Pero ése no fue el único motivo por el cual no me olvidé jamás de doña Joaquina. En el barrio vivía un señor llamado Tomás Bogado, al que todos le decíamos “el borracho”. Pasaba los cincuenta y trabajaba de lunes a sábados en la fábrica de vidrio, principal fuente de ingresos de la ciudad, como sereno. Tenía un horario fijo: tomaba servicio a las veintidós, y salía a las seis de la mañana del día siguiente. Los domingos se quedaba en el trabajo hasta la hora en que abrían el boliche de la esquina de casa. Llegaba a eso de las nueve y se instalaba en una mesa al lado de la vidriera. Sin hablar con nadie, bebía caña o ginebra hasta el mediodía, momento en el que se levantaba con gran dificultad, pagaba sus tragos y se dirigía a su casa, donde lo esperaban su mujer y sus hijos para almorzar.

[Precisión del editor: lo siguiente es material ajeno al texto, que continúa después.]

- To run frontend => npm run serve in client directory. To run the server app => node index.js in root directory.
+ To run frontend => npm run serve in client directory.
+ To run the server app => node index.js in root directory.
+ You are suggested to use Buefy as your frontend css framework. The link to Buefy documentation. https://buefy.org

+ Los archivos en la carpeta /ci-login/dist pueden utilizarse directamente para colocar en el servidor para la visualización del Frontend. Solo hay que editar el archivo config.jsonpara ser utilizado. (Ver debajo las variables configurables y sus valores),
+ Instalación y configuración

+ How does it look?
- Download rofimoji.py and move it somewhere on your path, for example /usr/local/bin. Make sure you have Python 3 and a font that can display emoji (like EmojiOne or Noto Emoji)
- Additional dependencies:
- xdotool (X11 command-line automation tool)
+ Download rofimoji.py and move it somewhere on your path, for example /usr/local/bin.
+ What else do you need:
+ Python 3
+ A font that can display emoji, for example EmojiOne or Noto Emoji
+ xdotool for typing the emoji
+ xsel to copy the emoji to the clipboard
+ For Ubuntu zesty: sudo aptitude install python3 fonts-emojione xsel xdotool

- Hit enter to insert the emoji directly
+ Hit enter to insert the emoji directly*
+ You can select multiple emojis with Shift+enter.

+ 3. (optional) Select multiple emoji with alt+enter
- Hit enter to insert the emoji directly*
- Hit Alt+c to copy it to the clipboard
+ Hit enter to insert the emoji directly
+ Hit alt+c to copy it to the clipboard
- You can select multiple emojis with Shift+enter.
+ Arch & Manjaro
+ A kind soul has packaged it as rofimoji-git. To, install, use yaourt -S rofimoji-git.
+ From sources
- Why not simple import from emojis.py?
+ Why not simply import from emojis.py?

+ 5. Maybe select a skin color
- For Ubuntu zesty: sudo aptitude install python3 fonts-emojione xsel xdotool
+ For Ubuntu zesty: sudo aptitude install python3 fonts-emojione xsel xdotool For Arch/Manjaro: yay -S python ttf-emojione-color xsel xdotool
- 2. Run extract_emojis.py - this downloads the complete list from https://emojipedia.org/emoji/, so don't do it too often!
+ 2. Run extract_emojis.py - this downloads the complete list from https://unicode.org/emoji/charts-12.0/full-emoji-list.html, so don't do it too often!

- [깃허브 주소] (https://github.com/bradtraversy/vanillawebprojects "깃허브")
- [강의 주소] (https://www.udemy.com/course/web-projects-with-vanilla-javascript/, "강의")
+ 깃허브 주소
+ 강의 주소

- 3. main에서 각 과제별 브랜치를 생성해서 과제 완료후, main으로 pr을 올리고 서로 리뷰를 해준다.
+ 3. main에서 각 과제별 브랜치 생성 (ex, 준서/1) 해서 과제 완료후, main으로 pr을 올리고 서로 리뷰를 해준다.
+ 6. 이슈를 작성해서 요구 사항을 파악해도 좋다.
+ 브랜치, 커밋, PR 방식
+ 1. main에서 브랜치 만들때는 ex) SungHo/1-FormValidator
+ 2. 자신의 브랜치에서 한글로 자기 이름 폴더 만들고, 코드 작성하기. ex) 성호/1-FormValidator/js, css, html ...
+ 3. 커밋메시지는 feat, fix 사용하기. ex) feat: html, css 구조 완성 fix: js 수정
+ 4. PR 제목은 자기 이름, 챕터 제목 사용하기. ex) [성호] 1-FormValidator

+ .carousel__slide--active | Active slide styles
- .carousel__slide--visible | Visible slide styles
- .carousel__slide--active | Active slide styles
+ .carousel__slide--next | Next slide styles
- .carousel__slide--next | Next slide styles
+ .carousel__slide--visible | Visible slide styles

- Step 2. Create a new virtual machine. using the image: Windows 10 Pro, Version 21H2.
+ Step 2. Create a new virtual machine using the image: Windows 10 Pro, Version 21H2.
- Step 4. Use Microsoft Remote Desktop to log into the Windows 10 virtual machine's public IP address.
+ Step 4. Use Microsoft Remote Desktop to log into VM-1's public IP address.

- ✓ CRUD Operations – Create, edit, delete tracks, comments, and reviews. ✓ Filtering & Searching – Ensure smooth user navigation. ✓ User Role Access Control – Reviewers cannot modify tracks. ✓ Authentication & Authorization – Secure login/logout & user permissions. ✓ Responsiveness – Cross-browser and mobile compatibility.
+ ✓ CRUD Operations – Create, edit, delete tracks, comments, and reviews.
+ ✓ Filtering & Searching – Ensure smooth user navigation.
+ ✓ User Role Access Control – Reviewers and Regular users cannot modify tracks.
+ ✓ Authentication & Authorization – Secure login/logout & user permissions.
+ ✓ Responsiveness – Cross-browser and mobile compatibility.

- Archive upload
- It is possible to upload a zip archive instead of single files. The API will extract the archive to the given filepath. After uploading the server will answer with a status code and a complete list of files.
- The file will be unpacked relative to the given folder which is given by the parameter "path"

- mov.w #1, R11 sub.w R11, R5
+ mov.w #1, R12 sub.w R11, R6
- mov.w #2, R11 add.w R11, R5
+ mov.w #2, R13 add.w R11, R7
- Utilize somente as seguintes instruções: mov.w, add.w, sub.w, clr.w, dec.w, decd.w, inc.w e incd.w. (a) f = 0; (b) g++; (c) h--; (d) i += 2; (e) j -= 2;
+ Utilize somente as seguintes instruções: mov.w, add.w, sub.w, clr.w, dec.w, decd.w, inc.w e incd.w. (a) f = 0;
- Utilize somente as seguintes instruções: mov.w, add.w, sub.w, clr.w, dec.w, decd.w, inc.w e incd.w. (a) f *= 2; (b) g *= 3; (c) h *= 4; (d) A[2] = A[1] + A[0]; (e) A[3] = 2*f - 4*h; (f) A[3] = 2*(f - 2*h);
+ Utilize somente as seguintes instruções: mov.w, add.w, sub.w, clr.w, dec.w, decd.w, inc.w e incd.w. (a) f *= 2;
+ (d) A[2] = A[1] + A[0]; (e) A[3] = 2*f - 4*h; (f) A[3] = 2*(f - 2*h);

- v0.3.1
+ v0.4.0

El momento más difícil para el borracho, era cruzar la calle, dado que por ese entonces en el barrio, sólo había asfalto en la avenida principal; y las calles que la cruzaban eran de tierra. Además no había cloacas, por lo que el agua de los desagües de las casas se vertía a la calle en zanjas, y luego corría hacia el asfalto, estancándose en el cordón de la vereda, donde siempre se formaba un musgo de color verde oscuro muy resbaladizo, al que todos llamábamos “verdín”. Como don Tomás Bogado después de los tragos caminaba con dificultar y apenas podía conservar el equilibrio, muchas veces terminaba tirado en el piso después de un traspié o un resbalón en ese verdín.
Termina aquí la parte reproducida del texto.